- Opening Delimiter -

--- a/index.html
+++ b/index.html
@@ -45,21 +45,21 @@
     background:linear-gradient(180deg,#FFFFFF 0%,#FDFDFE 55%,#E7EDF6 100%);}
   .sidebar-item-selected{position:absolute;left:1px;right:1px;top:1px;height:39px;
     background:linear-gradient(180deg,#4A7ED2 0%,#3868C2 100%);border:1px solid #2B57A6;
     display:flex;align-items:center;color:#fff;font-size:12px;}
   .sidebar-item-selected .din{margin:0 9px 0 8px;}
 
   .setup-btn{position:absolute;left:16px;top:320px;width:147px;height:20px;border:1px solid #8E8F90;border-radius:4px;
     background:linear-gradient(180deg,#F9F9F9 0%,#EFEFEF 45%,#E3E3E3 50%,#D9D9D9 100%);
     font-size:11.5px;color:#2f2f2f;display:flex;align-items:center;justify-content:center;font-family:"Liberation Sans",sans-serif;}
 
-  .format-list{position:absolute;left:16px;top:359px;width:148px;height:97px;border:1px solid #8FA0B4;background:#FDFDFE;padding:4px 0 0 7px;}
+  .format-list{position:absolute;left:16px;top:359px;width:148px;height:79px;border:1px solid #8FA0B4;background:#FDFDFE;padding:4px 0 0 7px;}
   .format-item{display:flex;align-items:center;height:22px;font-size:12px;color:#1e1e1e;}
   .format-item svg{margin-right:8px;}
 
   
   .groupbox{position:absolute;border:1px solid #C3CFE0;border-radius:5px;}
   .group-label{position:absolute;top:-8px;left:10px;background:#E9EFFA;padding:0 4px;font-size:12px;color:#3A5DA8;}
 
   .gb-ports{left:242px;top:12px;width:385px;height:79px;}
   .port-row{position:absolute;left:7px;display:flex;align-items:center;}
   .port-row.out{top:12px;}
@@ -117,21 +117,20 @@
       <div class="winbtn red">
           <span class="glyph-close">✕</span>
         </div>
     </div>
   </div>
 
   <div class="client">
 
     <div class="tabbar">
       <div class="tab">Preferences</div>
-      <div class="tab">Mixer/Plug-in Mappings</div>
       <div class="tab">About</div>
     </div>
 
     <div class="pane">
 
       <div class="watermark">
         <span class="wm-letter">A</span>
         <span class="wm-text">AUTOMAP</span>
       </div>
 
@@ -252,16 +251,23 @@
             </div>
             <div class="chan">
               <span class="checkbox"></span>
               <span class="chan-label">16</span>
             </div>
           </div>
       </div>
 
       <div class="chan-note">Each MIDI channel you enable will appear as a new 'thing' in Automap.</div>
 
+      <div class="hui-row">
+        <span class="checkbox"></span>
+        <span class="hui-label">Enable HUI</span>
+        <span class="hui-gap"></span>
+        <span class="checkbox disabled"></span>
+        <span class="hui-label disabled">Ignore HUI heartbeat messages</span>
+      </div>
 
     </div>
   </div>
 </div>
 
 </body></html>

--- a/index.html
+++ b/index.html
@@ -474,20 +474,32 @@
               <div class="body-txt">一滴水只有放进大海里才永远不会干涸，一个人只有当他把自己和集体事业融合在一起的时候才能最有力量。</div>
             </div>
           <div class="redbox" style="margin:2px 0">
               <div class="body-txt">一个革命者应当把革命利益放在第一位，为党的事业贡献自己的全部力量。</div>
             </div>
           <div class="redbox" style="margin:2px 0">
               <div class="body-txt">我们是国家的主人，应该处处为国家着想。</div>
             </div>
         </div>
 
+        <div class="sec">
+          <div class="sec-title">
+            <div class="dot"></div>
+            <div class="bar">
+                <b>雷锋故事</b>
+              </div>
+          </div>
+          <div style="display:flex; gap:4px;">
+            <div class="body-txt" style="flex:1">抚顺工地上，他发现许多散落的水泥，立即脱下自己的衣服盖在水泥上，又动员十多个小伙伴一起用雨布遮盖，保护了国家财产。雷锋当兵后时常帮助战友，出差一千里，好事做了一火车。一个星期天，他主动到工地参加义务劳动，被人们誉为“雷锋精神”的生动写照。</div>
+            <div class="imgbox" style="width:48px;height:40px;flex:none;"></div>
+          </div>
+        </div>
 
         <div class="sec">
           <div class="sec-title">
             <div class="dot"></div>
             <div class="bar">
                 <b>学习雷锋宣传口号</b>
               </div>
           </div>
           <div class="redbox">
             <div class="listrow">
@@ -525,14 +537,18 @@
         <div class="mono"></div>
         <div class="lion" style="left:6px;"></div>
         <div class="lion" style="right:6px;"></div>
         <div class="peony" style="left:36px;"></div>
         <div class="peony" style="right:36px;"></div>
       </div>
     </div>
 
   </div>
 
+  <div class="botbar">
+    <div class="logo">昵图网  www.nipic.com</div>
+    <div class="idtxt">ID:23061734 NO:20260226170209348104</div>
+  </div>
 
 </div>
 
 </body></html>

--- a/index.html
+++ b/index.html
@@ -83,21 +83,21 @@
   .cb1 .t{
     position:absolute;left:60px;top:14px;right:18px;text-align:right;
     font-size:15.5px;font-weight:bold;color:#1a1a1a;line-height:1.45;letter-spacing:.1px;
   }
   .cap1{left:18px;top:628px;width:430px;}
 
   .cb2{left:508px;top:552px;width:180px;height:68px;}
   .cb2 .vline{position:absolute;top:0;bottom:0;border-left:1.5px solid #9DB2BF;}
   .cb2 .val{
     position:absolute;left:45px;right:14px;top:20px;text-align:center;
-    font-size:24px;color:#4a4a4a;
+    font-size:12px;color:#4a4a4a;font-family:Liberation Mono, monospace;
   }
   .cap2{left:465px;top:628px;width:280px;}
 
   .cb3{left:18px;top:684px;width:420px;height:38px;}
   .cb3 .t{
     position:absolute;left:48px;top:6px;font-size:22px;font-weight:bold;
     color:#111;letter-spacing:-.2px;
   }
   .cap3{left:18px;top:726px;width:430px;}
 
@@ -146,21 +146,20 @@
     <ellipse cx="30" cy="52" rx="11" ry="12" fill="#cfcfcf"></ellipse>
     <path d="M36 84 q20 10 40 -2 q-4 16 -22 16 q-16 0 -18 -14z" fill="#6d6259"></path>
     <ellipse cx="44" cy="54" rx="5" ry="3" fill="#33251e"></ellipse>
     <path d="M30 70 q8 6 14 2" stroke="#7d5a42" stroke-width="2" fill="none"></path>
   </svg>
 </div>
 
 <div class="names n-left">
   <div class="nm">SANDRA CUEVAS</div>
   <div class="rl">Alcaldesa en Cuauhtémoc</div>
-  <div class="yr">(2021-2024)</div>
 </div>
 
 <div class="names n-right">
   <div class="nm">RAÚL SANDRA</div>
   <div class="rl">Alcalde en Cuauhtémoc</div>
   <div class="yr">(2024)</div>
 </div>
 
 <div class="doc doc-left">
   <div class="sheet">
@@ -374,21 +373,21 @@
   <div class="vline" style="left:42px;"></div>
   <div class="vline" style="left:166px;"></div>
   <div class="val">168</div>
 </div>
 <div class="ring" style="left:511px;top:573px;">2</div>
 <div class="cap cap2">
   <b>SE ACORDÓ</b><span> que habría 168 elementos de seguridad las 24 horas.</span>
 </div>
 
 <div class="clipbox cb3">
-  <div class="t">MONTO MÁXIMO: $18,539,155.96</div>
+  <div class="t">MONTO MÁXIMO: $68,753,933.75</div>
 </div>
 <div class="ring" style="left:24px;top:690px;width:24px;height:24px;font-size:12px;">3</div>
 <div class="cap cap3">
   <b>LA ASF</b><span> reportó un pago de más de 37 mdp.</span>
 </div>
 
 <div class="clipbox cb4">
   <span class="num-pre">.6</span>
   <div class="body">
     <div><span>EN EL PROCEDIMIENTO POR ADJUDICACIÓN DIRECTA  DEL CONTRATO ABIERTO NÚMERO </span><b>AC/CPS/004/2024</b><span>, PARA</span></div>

- Closing Delimiter -

**WHAT THE EXERCISE ASKS**: Write out every entry word for word.

**YOUR SOLUTION**:
--- a/index.html
+++ b/index.html
@@ -45,21 +45,21 @@
     background:linear-gradient(180deg,#FFFFFF 0%,#FDFDFE 55%,#E7EDF6 100%);}
   .sidebar-item-selected{position:absolute;left:1px;right:1px;top:1px;height:39px;
     background:linear-gradient(180deg,#4A7ED2 0%,#3868C2 100%);border:1px solid #2B57A6;
     display:flex;align-items:center;color:#fff;font-size:12px;}
   .sidebar-item-selected .din{margin:0 9px 0 8px;}
 
   .setup-btn{position:absolute;left:16px;top:320px;width:147px;height:20px;border:1px solid #8E8F90;border-radius:4px;
     background:linear-gradient(180deg,#F9F9F9 0%,#EFEFEF 45%,#E3E3E3 50%,#D9D9D9 100%);
     font-size:11.5px;color:#2f2f2f;display:flex;align-items:center;justify-content:center;font-family:"Liberation Sans",sans-serif;}
 
-  .format-list{position:absolute;left:16px;top:359px;width:148px;height:97px;border:1px solid #8FA0B4;background:#FDFDFE;padding:4px 0 0 7px;}
+  .format-list{position:absolute;left:16px;top:359px;width:148px;height:79px;border:1px solid #8FA0B4;background:#FDFDFE;padding:4px 0 0 7px;}
   .format-item{display:flex;align-items:center;height:22px;font-size:12px;color:#1e1e1e;}
   .format-item svg{margin-right:8px;}
 
   
   .groupbox{position:absolute;border:1px solid #C3CFE0;border-radius:5px;}
   .group-label{position:absolute;top:-8px;left:10px;background:#E9EFFA;padding:0 4px;font-size:12px;color:#3A5DA8;}
 
   .gb-ports{left:242px;top:12px;width:385px;height:79px;}
   .port-row{position:absolute;left:7px;display:flex;align-items:center;}
   .port-row.out{top:12px;}
@@ -117,21 +117,20 @@
       <div class="winbtn red">
           <span class="glyph-close">✕</span>
         </div>
     </div>
   </div>
 
   <div class="client">
 
     <div class="tabbar">
       <div class="tab">Preferences</div>
-      <div class="tab">Mixer/Plug-in Mappings</div>
       <div class="tab">About</div>
     </div>
 
     <div class="pane">
 
       <div class="watermark">
         <span class="wm-letter">A</span>
         <span class="wm-text">AUTOMAP</span>
       </div>
 
@@ -252,16 +251,23 @@
             </div>
             <div class="chan">
               <span class="checkbox"></span>
               <span class="chan-label">16</span>
             </div>
           </div>
       </div>
 
       <div class="chan-note">Each MIDI channel you enable will appear as a new 'thing' in Automap.</div>
 
+      <div class="hui-row">
+        <span class="checkbox"></span>
+        <span class="hui-label">Enable HUI</span>
+        <span class="hui-gap"></span>
+        <span class="checkbox disabled"></span>
+        <span class="hui-label disabled">Ignore HUI heartbeat messages</span>
+      </div>
 
     </div>
   </div>
 </div>
 
 </body></html>

--- a/index.html
+++ b/index.html
@@ -474,20 +474,32 @@
               <div class="body-txt">一滴水只有放进大海里才永远不会干涸，一个人只有当他把自己和集体事业融合在一起的时候才能最有力量。</div>
             </div>
           <div class="redbox" style="margin:2px 0">
               <div class="body-txt">一个革命者应当把革命利益放在第一位，为党的事业贡献自己的全部力量。</div>
             </div>
           <div class="redbox" style="margin:2px 0">
               <div class="body-txt">我们是国家的主人，应该处处为国家着想。</div>
             </div>
         </div>
 
+        <div class="sec">
+          <div class="sec-title">
+            <div class="dot"></div>
+            <div class="bar">
+                <b>雷锋故事</b>
+              </div>
+          </div>
+          <div style="display:flex; gap:4px;">
+            <div class="body-txt" style="flex:1">抚顺工地上，他发现许多散落的水泥，立即脱下自己的衣服盖在水泥上，又动员十多个小伙伴一起用雨布遮盖，保护了国家财产。雷锋当兵后时常帮助战友，出差一千里，好事做了一火车。一个星期天，他主动到工地参加义务劳动，被人们誉为“雷锋精神”的生动写照。</div>
+            <div class="imgbox" style="width:48px;height:40px;flex:none;"></div>
+          </div>
+        </div>
 
         <div class="sec">
           <div class="sec-title">
             <div class="dot"></div>
             <div class="bar">
                 <b>学习雷锋宣传口号</b>
               </div>
           </div>
           <div class="redbox">
             <div class="listrow">
@@ -525,14 +537,18 @@
         <div class="mono"></div>
         <div class="lion" style="left:6px;"></div>
         <div class="lion" style="right:6px;"></div>
         <div class="peony" style="left:36px;"></div>
         <div class="peony" style="right:36px;"></div>
       </div>
     </div>
 
   </div>
 
+  <div class="botbar">
+    <div class="logo">昵图网  www.nipic.com</div>
+    <div class="idtxt">ID:23061734 NO:20260226170209348104</div>
+  </div>
 
 </div>
 
 </body></html>

--- a/index.html
+++ b/index.html
@@ -83,21 +83,21 @@
   .cb1 .t{
     position:absolute;left:60px;top:14px;right:18px;text-align:right;
     font-size:15.5px;font-weight:bold;color:#1a1a1a;line-height:1.45;letter-spacing:.1px;
   }
   .cap1{left:18px;top:628px;width:430px;}
 
   .cb2{left:508px;top:552px;width:180px;height:68px;}
   .cb2 .vline{position:absolute;top:0;bottom:0;border-left:1.5px solid #9DB2BF;}
   .cb2 .val{
     position:absolute;left:45px;right:14px;top:20px;text-align:center;
-    font-size:24px;color:#4a4a4a;
+    font-size:12px;color:#4a4a4a;font-family:Liberation Mono, monospace;
   }
   .cap2{left:465px;top:628px;width:280px;}
 
   .cb3{left:18px;top:684px;width:420px;height:38px;}
   .cb3 .t{
     position:absolute;left:48px;top:6px;font-size:22px;font-weight:bold;
     color:#111;letter-spacing:-.2px;
   }
   .cap3{left:18px;top:726px;width:430px;}
 
@@ -146,21 +146,20 @@
     <ellipse cx="30" cy="52" rx="11" ry="12" fill="#cfcfcf"></ellipse>
     <path d="M36 84 q20 10 40 -2 q-4 16 -22 16 q-16 0 -18 -14z" fill="#6d6259"></path>
     <ellipse cx="44" cy="54" rx="5" ry="3" fill="#33251e"></ellipse>
     <path d="M30 70 q8 6 14 2" stroke="#7d5a42" stroke-width="2" fill="none"></path>
   </svg>
 </div>
 
 <div class="names n-left">
   <div class="nm">SANDRA CUEVAS</div>
   <div class="rl">Alcaldesa en Cuauhtémoc</div>
-  <div class="yr">(2021-2024)</div>
 </div>
 
 <div class="names n-right">
   <div class="nm">RAÚL SANDRA</div>
   <div class="rl">Alcalde en Cuauhtémoc</div>
   <div class="yr">(2024)</div>
 </div>
 
 <div class="doc doc-left">
   <div class="sheet">
@@ -374,21 +373,21 @@
   <div class="vline" style="left:42px;"></div>
   <div class="vline" style="left:166px;"></div>
   <div class="val">168</div>
 </div>
 <div class="ring" style="left:511px;top:573px;">2</div>
 <div class="cap cap2">
   <b>SE ACORDÓ</b><span> que habría 168 elementos de seguridad las 24 horas.</span>
 </div>
 
 <div class="clipbox cb3">
-  <div class="t">MONTO MÁXIMO: $18,539,155.96</div>
+  <div class="t">MONTO MÁXIMO: $68,753,933.75</div>
 </div>
 <div class="ring" style="left:24px;top:690px;width:24px;height:24px;font-size:12px;">3</div>
 <div class="cap cap3">
   <b>LA ASF</b><span> reportó un pago de más de 37 mdp.</span>
 </div>
 
 <div class="clipbox cb4">
   <span class="num-pre">.6</span>
   <div class="body">
     <div><span>EN EL PROCEDIMIENTO POR ADJUDICACIÓN DIRECTA  DEL CONTRATO ABIERTO NÚMERO </span><b>AC/CPS/004/2024</b><span>, PARA</span></div>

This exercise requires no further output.